> **Exercise**: Search the data below, and report every line in which "ffffff" occurs.

---------------

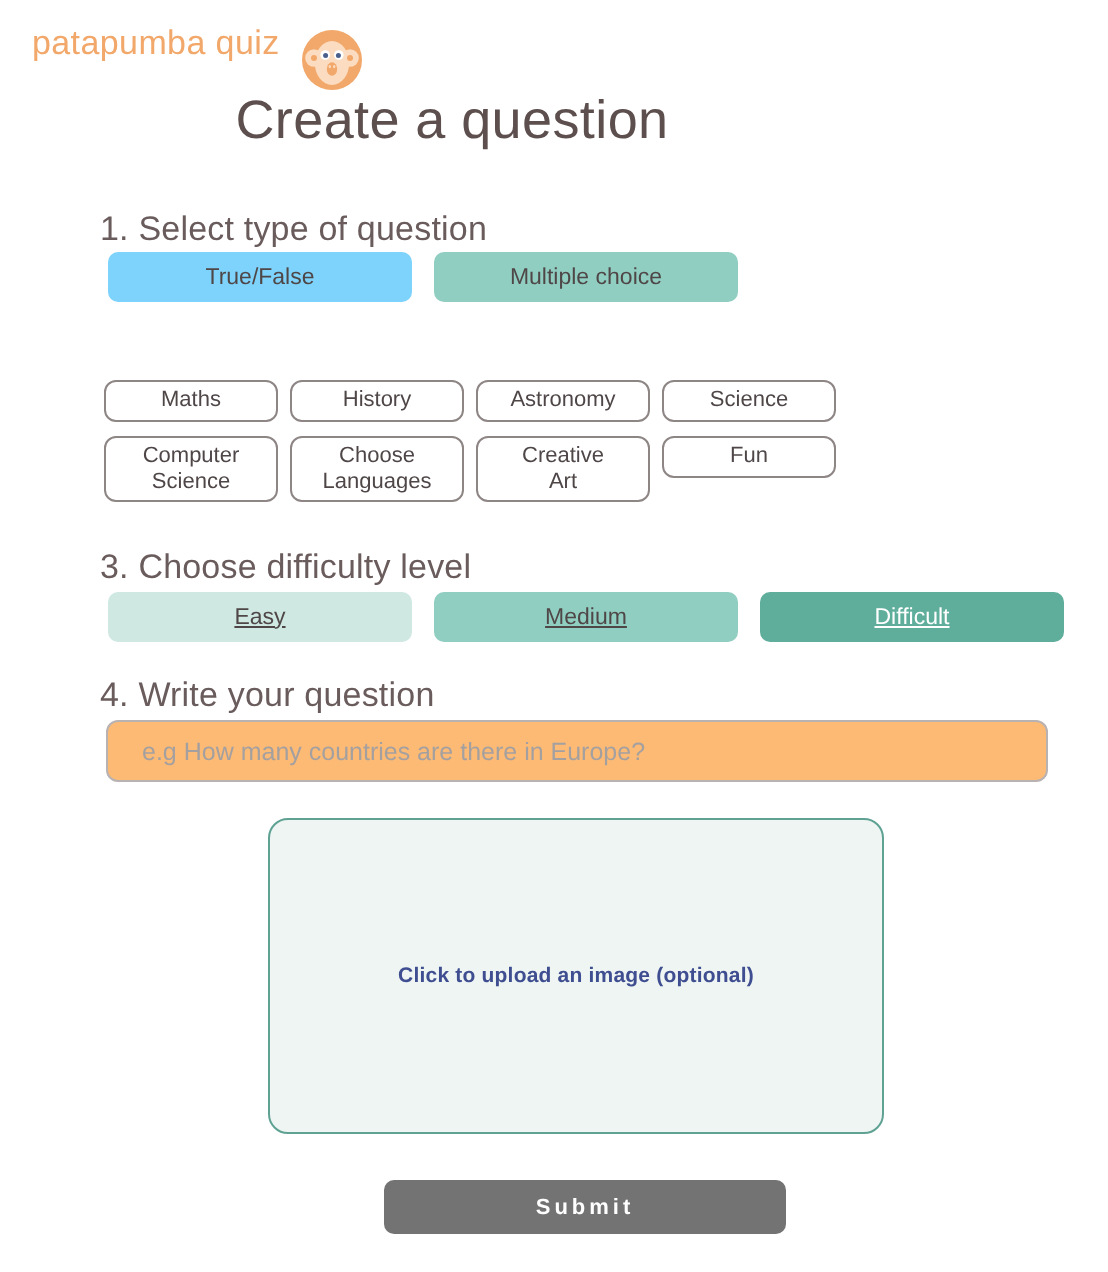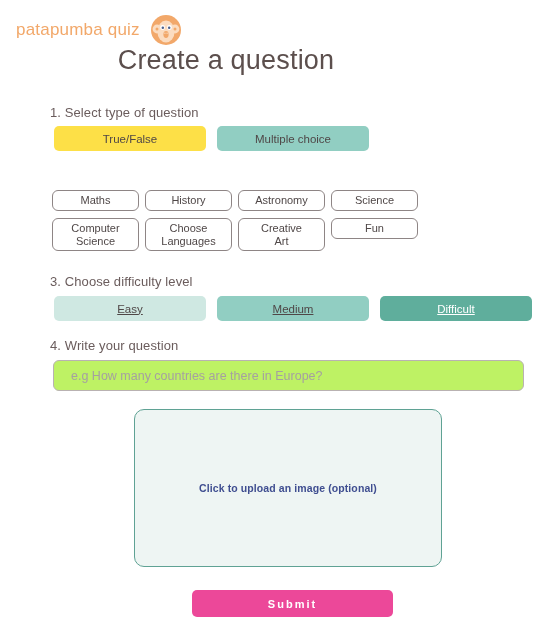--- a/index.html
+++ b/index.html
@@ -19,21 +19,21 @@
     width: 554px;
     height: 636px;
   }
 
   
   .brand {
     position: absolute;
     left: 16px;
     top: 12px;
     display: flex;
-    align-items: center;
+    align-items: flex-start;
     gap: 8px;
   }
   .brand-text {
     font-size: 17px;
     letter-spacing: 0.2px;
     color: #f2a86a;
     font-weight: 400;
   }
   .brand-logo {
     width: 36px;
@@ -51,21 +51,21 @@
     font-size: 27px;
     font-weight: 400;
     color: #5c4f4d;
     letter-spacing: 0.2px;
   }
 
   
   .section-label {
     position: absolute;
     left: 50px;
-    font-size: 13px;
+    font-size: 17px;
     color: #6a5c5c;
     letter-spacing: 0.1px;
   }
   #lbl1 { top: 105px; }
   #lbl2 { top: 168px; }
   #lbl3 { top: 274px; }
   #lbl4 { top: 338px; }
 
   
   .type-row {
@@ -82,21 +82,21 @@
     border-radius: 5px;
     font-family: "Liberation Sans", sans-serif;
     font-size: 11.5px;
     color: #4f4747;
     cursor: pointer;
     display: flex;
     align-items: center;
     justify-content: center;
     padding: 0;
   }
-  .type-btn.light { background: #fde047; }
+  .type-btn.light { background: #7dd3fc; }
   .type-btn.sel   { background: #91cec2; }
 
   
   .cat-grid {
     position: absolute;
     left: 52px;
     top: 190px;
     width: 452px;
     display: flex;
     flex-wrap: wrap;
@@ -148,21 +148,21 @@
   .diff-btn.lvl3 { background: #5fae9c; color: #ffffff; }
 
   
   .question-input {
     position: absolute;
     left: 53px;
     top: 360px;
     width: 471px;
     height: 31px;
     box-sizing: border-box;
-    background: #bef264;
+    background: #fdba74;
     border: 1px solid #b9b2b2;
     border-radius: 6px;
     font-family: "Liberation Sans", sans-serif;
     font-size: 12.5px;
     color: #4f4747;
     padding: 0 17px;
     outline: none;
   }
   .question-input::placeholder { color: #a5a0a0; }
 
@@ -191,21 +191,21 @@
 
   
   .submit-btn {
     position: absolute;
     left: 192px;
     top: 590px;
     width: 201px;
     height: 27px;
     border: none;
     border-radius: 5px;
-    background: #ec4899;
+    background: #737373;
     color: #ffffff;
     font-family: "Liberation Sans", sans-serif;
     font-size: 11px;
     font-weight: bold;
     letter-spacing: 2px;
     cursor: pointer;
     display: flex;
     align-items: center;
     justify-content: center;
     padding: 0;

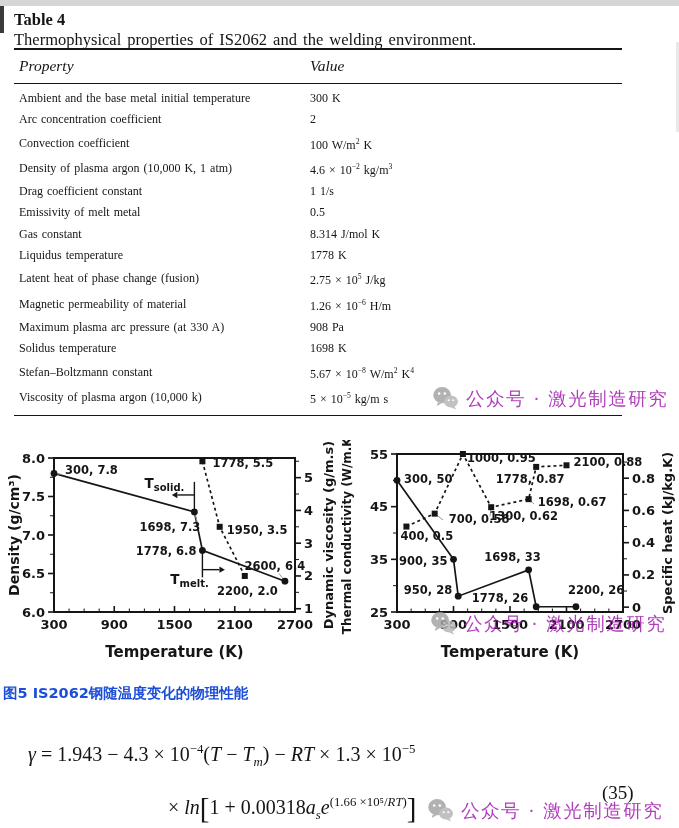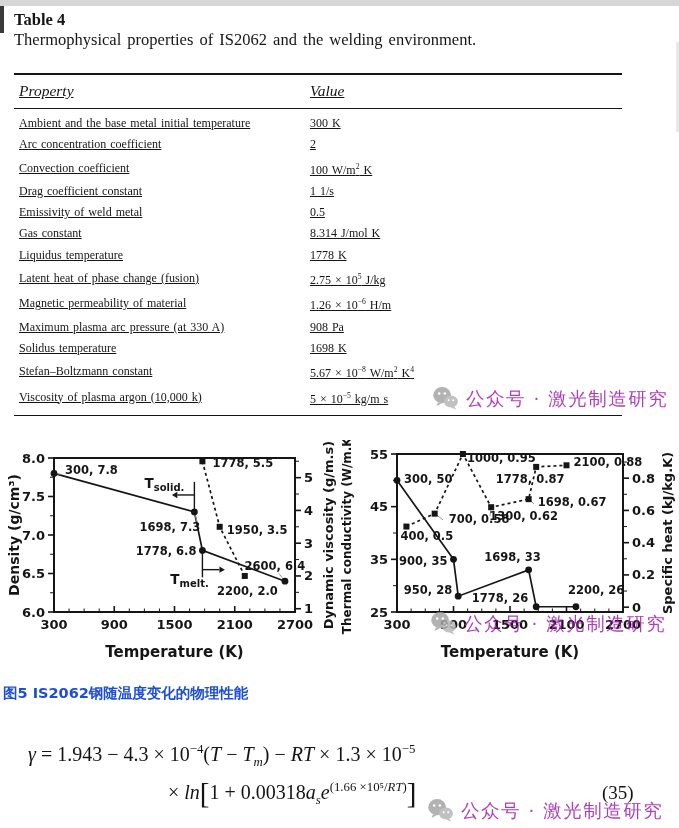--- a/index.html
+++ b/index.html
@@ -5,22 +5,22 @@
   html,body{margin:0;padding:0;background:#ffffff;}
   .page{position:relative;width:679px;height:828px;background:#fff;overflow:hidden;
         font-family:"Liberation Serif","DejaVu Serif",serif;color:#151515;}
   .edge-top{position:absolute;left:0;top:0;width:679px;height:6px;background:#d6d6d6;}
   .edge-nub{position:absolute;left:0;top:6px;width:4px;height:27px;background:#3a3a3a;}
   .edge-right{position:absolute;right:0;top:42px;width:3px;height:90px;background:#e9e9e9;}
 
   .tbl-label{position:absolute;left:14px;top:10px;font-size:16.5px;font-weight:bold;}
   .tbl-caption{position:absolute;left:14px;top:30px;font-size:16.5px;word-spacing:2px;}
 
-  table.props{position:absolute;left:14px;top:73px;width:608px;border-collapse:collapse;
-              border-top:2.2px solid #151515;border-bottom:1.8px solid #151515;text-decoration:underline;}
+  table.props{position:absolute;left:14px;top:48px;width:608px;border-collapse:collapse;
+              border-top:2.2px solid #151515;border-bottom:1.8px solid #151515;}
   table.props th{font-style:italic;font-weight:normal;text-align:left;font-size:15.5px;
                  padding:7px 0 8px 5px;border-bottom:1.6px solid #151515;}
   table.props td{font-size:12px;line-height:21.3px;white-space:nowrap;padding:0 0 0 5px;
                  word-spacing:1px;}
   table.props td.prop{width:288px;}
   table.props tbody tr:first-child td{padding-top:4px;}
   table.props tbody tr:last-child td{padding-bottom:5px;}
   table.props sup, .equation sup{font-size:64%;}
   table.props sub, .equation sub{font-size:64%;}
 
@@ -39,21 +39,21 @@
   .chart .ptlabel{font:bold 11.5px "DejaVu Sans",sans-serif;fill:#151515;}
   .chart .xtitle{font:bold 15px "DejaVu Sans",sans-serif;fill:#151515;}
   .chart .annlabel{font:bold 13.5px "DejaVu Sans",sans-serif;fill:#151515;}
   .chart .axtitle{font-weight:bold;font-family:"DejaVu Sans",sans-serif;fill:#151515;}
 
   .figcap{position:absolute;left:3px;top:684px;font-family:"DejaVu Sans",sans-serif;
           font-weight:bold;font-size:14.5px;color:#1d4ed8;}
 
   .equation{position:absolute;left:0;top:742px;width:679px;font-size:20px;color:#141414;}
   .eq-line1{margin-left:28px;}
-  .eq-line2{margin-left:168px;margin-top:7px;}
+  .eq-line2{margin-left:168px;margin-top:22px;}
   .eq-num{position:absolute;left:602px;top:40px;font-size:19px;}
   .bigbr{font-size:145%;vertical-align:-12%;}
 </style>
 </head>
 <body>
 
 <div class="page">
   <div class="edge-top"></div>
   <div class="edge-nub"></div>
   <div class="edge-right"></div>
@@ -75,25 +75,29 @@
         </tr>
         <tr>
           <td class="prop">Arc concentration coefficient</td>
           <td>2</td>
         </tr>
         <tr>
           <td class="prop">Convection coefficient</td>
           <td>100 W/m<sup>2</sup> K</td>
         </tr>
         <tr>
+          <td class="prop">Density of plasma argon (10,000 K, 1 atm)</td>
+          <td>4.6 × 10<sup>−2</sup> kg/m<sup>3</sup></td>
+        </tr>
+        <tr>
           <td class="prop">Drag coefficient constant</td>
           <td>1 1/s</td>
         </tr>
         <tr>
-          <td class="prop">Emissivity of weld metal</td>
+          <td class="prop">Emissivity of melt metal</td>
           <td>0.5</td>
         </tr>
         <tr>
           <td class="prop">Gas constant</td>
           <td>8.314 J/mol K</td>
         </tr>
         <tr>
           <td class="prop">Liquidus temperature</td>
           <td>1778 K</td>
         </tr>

---------------

> **Solution to this exercise**:
   .diff-btn.lvl3 { background: #5fae9c; color: #ffffff; }
     color: #ffffff;
   html,body{margin:0;padding:0;background:#ffffff;}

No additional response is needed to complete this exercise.